▸ **ASSIGNED TASK**
If a line in the data below contains the word "maintained", copy it out.

▸ **Edit tracking data**
□ □ □ □ □
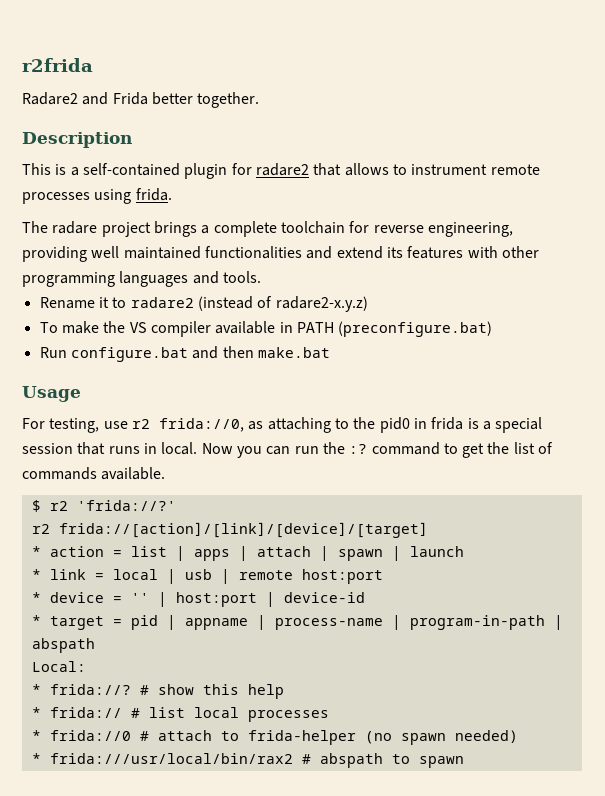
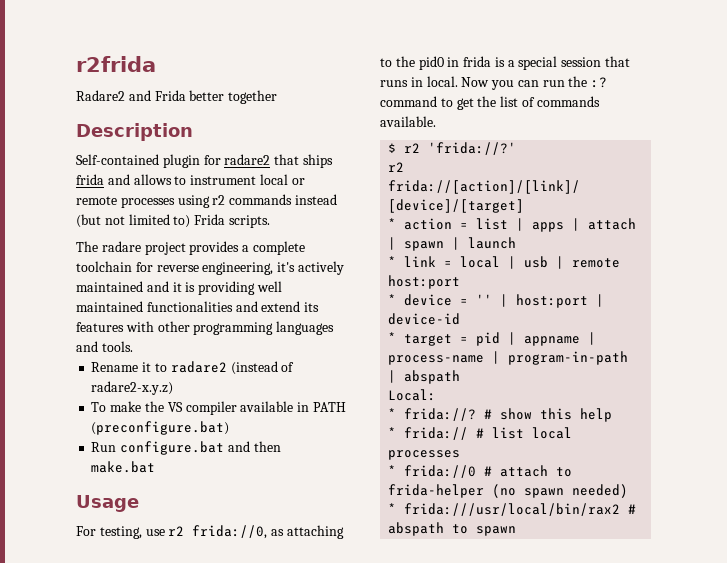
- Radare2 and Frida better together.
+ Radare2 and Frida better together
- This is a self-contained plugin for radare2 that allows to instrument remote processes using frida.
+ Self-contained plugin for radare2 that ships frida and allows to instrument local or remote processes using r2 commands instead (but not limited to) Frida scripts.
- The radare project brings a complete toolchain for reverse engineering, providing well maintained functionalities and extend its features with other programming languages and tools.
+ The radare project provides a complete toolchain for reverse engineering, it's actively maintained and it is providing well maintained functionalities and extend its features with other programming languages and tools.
□ □ □ □ □
▸ **TASK RESPONSE**
- The radare project brings a complete toolchain for reverse engineering, providing well maintained functionalities and extend its features with other programming languages and tools.
+ The radare project provides a complete toolchain for reverse engineering, it's actively maintained and it is providing well maintained functionalities and extend its features with other programming languages and tools.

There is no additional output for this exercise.